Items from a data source

↓

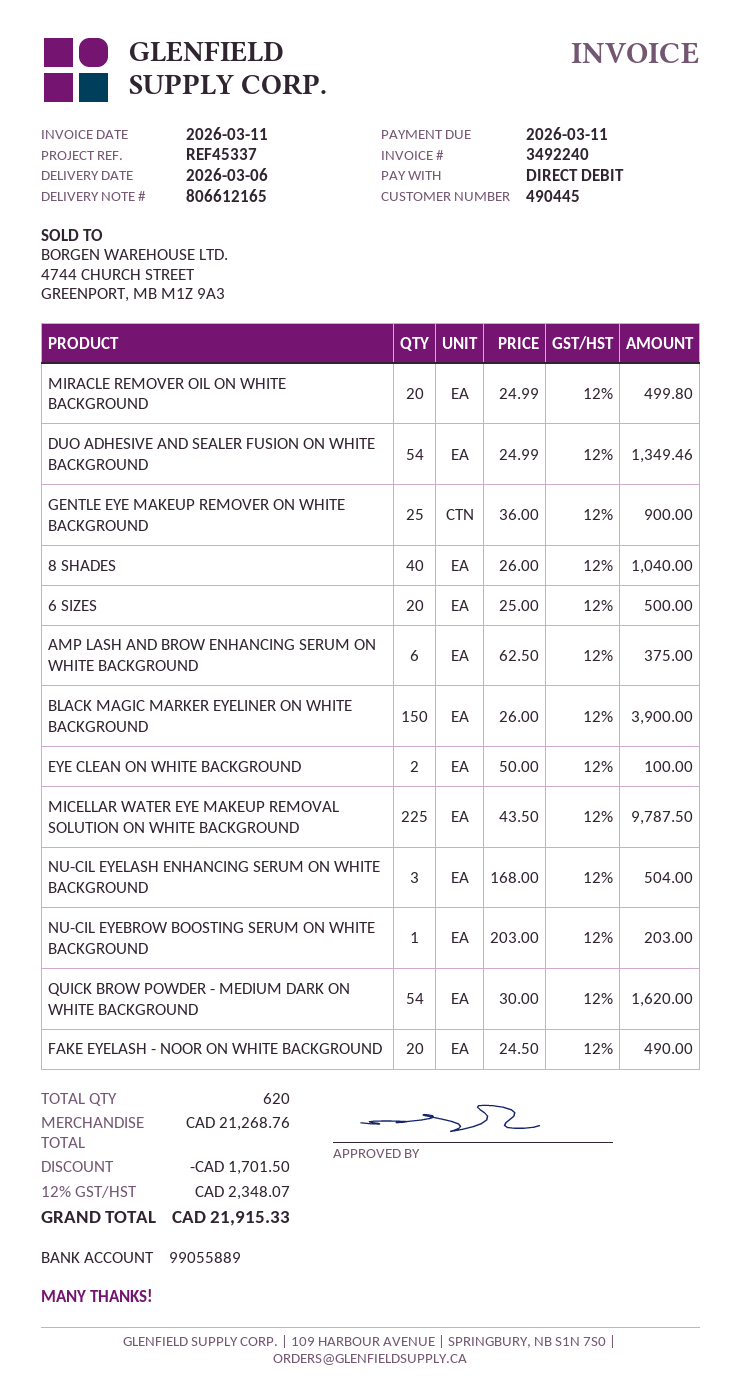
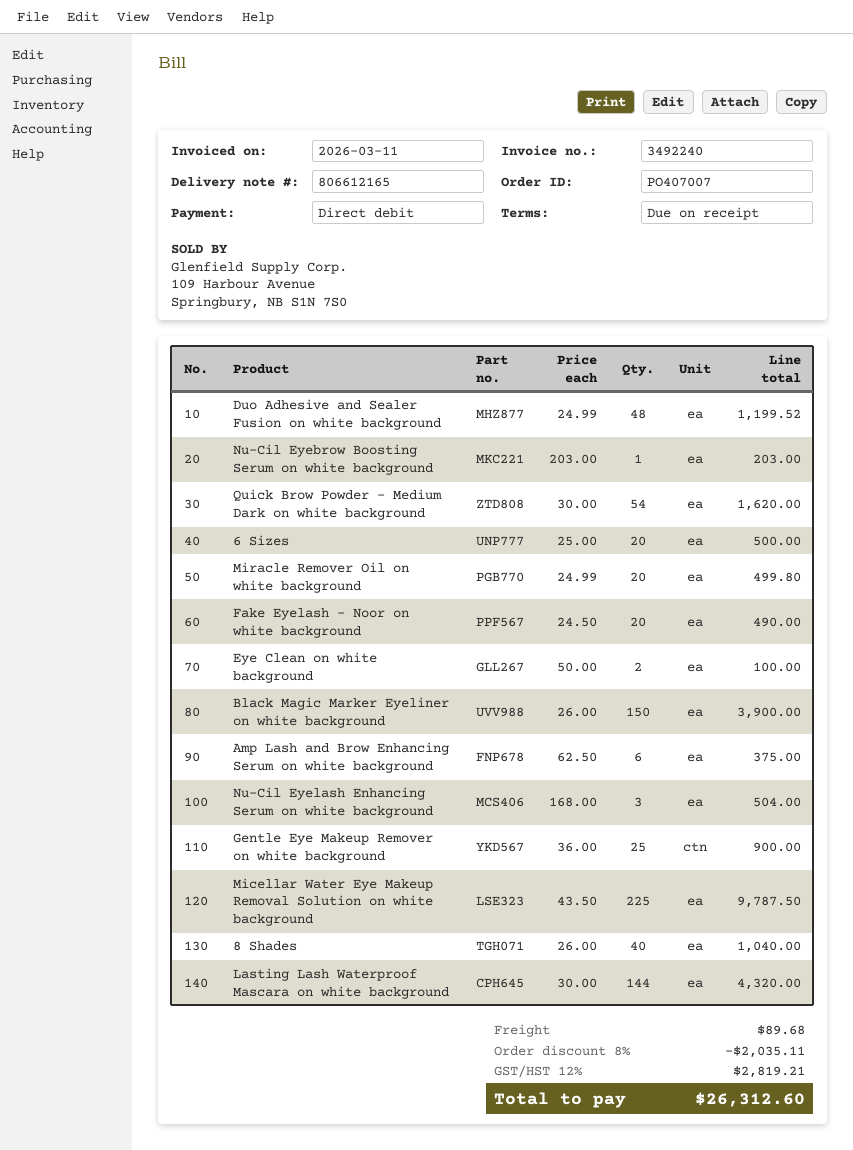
DUO ADHESIVE AND SEALER FUSION ON WHITE BACKGROUND: 54 x 24.99 = 1349.46 -> 48 x 24.99 = 1199.52
Lasting Lash Waterproof Mascara on white background: none -> 144 x 30.00 = 4320.00
discount: 1701.50 -> 2035.11
shipping: none -> 89.68
tax: 12% = 2348.07 -> 12% = 2819.21
total: 21915.33 -> 26312.60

↑

■ Assigned task ■
Could you give all the records again, exactly, minus the pictures?

■ Result of the exercise ■
DUO ADHESIVE AND SEALER FUSION ON WHITE BACKGROUND: 54 x 24.99 = 1349.46 -> 48 x 24.99 = 1199.52
Lasting Lash Waterproof Mascara on white background: none -> 144 x 30.00 = 4320.00
discount: 1701.50 -> 2035.11
shipping: none -> 89.68
tax: 12% = 2348.07 -> 12% = 2819.21
total: 21915.33 -> 26312.60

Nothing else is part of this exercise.